Supplied records ->
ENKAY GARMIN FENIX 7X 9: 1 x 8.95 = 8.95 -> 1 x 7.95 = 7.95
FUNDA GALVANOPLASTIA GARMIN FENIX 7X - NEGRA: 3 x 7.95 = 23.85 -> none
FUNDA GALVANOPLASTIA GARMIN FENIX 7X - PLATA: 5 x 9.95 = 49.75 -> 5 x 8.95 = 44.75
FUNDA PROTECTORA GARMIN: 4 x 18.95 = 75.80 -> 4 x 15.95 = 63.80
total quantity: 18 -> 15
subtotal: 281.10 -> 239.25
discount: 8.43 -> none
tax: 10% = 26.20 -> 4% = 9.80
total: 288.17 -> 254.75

...

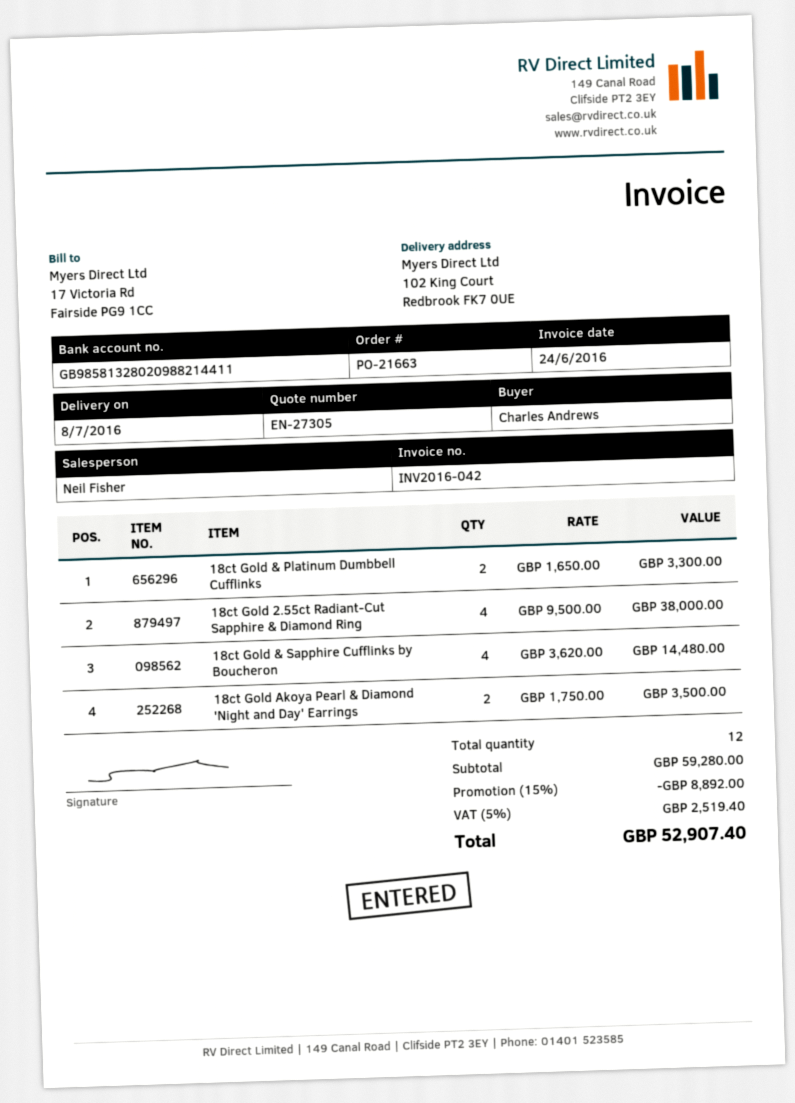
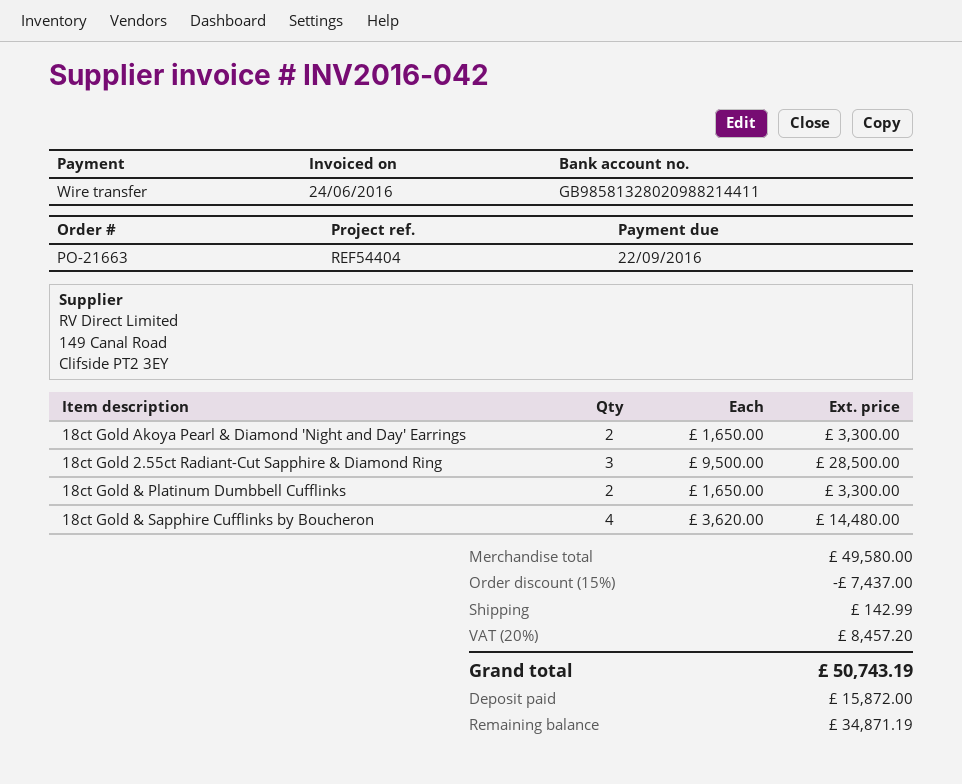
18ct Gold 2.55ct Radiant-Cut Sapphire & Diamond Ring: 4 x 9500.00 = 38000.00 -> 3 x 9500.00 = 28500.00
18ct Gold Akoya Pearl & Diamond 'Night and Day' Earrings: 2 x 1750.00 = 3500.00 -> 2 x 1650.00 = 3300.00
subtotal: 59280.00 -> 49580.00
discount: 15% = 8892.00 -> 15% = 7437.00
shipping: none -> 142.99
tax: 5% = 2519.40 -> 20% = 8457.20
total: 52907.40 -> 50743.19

Work item ->
For every line of the material above that contains the word "discount", show the line.

Response to this exercise ->
discount: 8.43 -> none
discount: 15% = 8892.00 -> 15% = 7437.00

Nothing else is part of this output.